The app may update status to creating or modify-requested. An external agent reads that state, creates or revises the track, sets status back to created when done, and records provenance in the track’s track.yaml, for example:

title: API Debugging for AI Product Support
description: Reproduce customer API issues with curl, request IDs, auth headers, and escalation notes.
level: intermediate
depth: standard
icon: world
createdBy: Codex
sourcePrep: product-support-specialist
modifiedFor: [acme-tse] # preps this track was later tuned for
modifiedBy: Claude Code # tool that applied the latest modification
lessons:
- 01-reading-api-docs
- 02-auth-header-mistakes

A modify-requested entry carries modificationNotes (what to change), an optional target level, and a mode:

  • mode: "in-place" - revise the track where it is, and add the prep’s id to modifiedFor (plus modifiedBy) in its track.yaml.

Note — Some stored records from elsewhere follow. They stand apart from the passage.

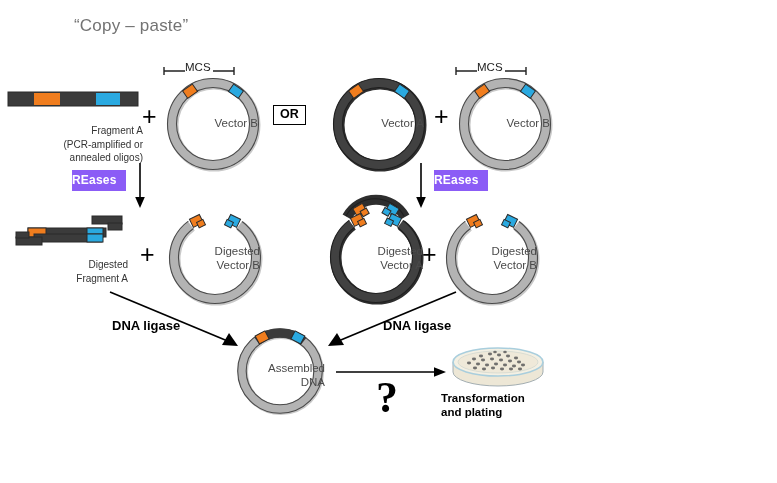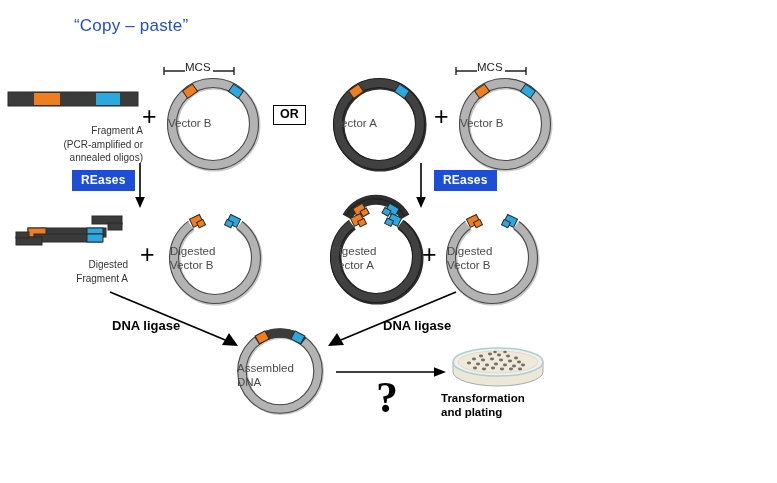--- a/index.html
+++ b/index.html
@@ -22,7 +22,7 @@
   
   .method-title {
     font-size: 17px;
-    color: #1d4ed8;
+    color: #737373;
     white-space: nowrap;
     letter-spacing: 0.2px;
   }

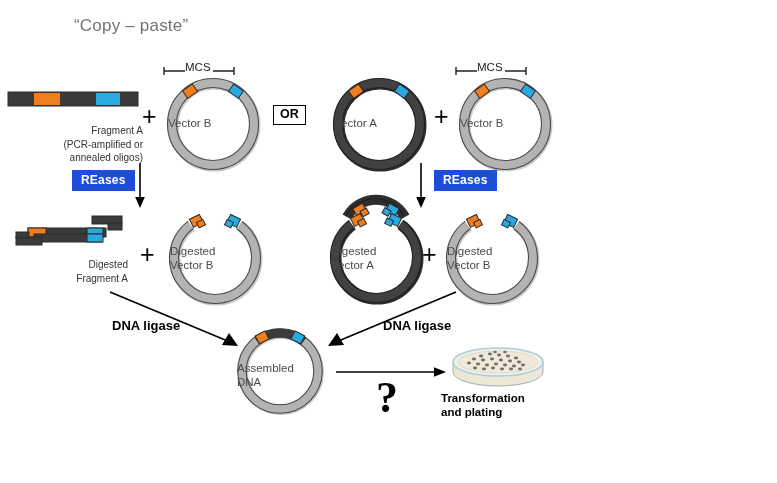--- a/index.html
+++ b/index.html
@@ -39,7 +39,7 @@
   .lbl-in-ring {
     font-size: 11.5px;
     color: #4a4a4a;
-    text-align: left;
+    text-align: right;
     line-height: 13.5px;
     white-space: pre-line;
   }

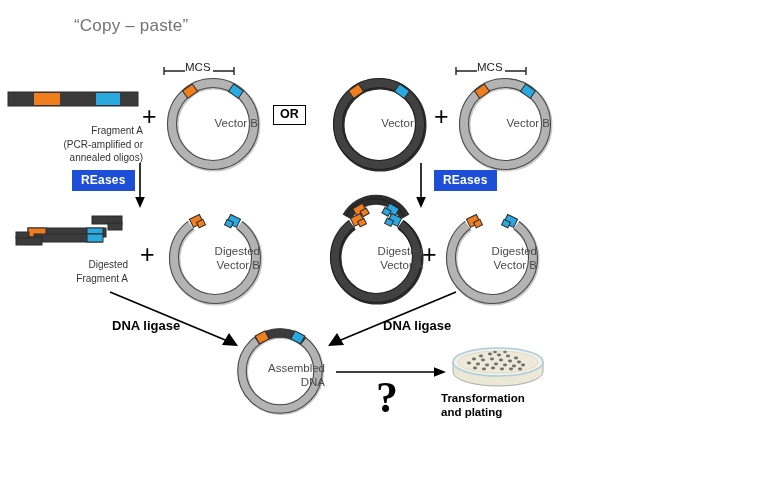--- a/index.html
+++ b/index.html
@@ -69,11 +69,11 @@
   }
 
   .reases-box {
-    background: #1d4ed8;
+    background: #8b5cf6;
     color: #ffffff;
     font-size: 12px;
     font-weight: bold;
-    padding: 4px 9px 5px 9px;
+    padding: 4px 9px 5px 0;
     letter-spacing: 0.2px;
     line-height: 1;
     white-space: nowrap;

The app renders modifiedFor as a tuned for tag - green in the prep it was tuned for, a warning in any other prep using the same track.
  • mode: "fork" - leave the original untouched. The request includes a forkTo id (<track>-<prep>); the agent copies the track there, applies the changes to the copy with parentTrack, sourcePrep, and modifiedFor set, and repoints the prep’s curriculum.json at the fork.

Agents should keep lesson directory ids stable during in-place modifications when the learner has progress on them, because progress.json keys by <track>/<lesson>.

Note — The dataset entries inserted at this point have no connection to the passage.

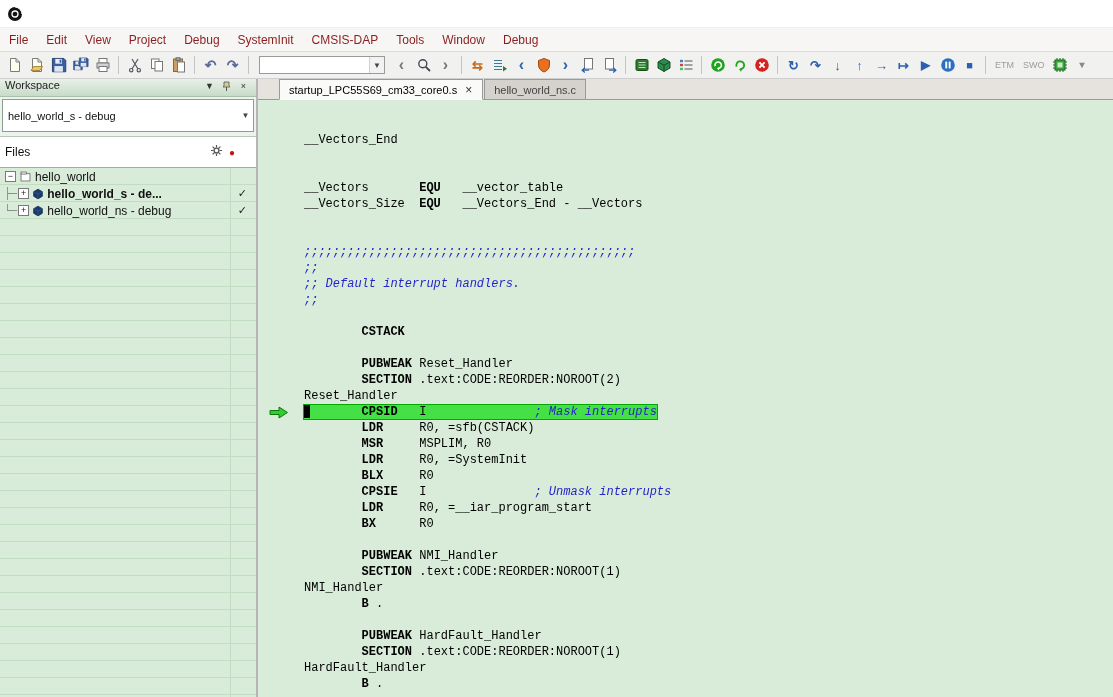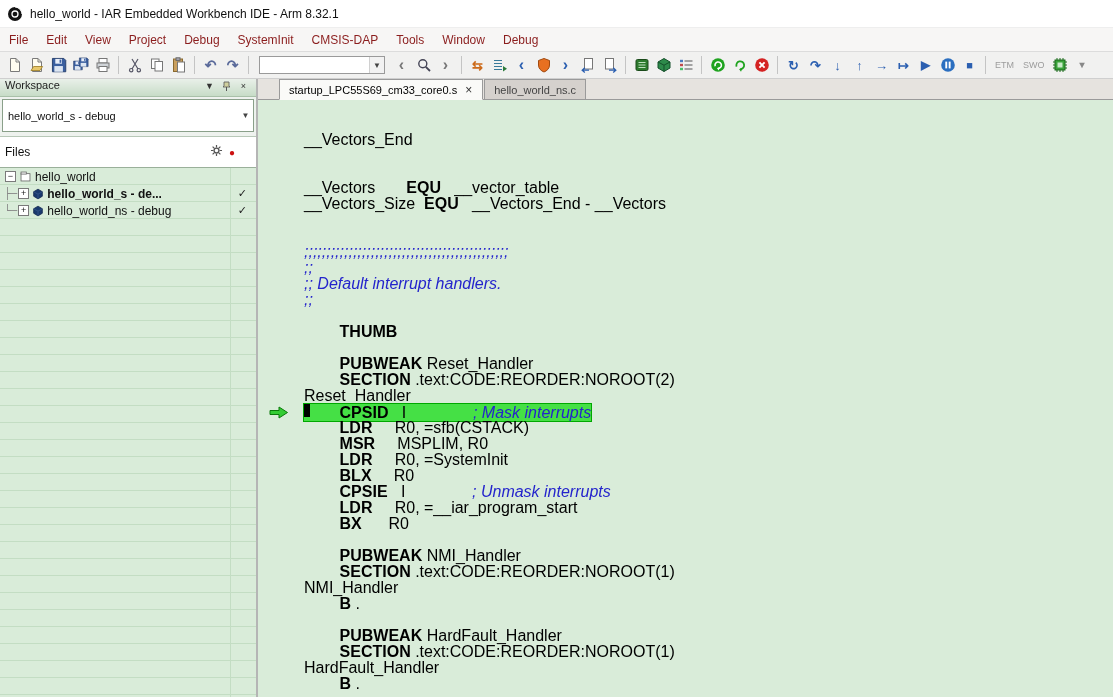--- a/index.html
+++ b/index.html
@@ -84,7 +84,6 @@
         <path d="M8 1 A7 7 0 0 1 15 8" stroke="#fff" stroke-width="1.2" fill="none"></path>
       </svg>
   </span>
-  <span>hello_world - IAR Embedded Workbench IDE - Arm 8.32.1</span>
 </div>
 
 <div class="menubar">

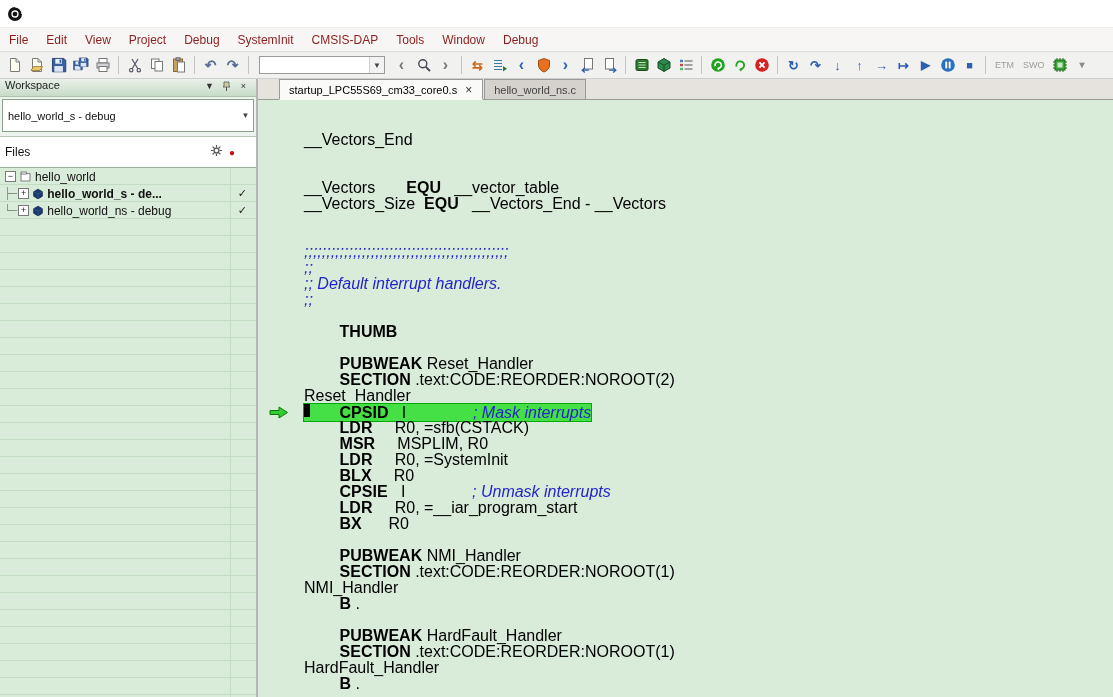--- a/index.html
+++ b/index.html
@@ -62,7 +62,7 @@
   .tab.active{background:#fafaf8;color:#000;height:21px;margin-bottom:-1px;border-bottom:1px solid #fafaf8;}
   .tab-close{font-size:12px;color:#333;padding:0 1px;}
   .editor{flex:1;background:var(--editor-bg,#d9ecd9);overflow:hidden;
-    font-family:Liberation Sans, sans-serif;font-size:16px;line-height:16px;color:#000;}
+    font-family:Liberation Mono, monospace;font-size:12px;line-height:16px;color:#000;}
   .code-line{display:flex;height:16px;align-items:center;}
   .gutter{width:46px;flex:0 0 46px;display:flex;align-items:center;padding-left:11px;}
   .gutter svg{display:block;}

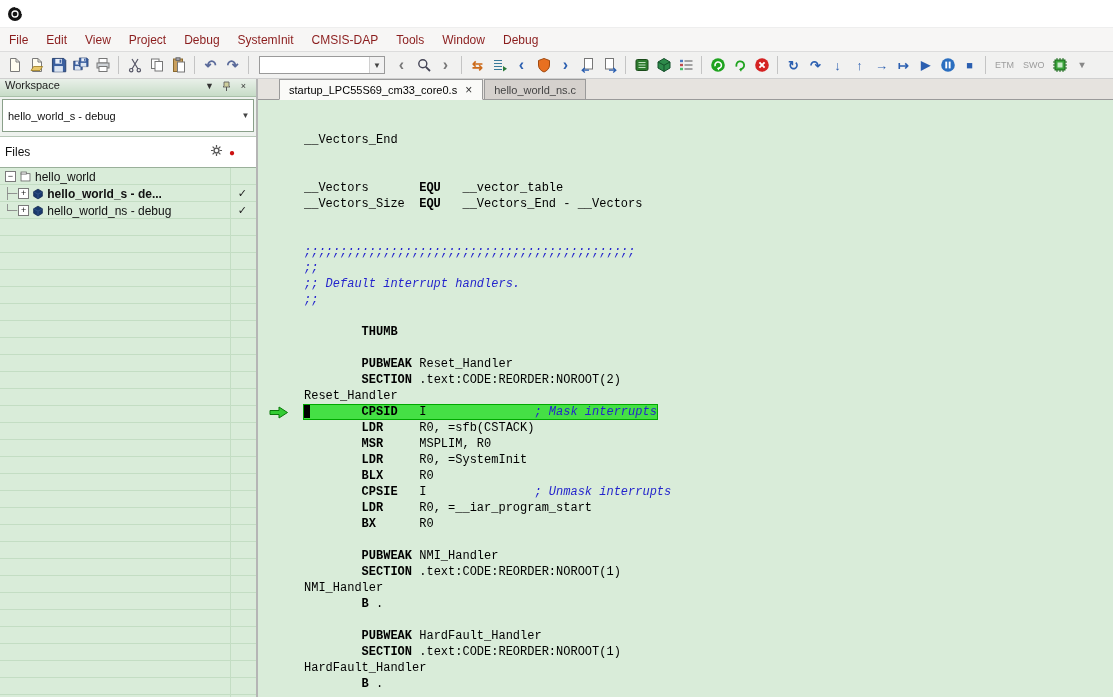--- a/index.html
+++ b/index.html
@@ -450,7 +450,7 @@
         </div>
         <div class="code-line">
           <span class="gutter"></span>
-          <span class="code-text"><span class="seg-p">        </span><span class="seg-k">THUMB</span></span>
+          <span class="code-text"><span class="seg-p">        </span><span class="seg-k">CSTACK</span></span>
         </div>
         <div class="code-line">
           <span class="gutter"></span>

icon is optional and picks the duotone icon shown on the track card (e.g. disk for SQL, world for APIs, bug for debugging, chip for CLI tools). The repo’s SPEC.md lists all allowed names; without it the app guesses from keywords in the title and description.

Tracks and requests should set level:

LevelUse when
beginnerThe learner has job context but does not yet know the tool, acronyms, or workflow. Define jargon before using it.
intermediateThe learner knows the basics and needs realistic support-ticket practice.
advancedThe learner is ready for edge cases, tradeoffs, and harder closed-book screens.

Use depth to set the bar:

DepthTypical shape
primer4-6 lessons for a compact foundation.
standard6-8 lessons for most job-ready tracks.
deep-dive8-10 lessons for advanced or broad topics.

Six lessons is a reference pattern, not a rule. Do not pad a narrow topic, and do not compress a broad beginner topic so much that it starts using unexplained jargon.

progress.json at the repo root holds lesson completion and quiz state. It is personal data: content generation and app updates must never modify it.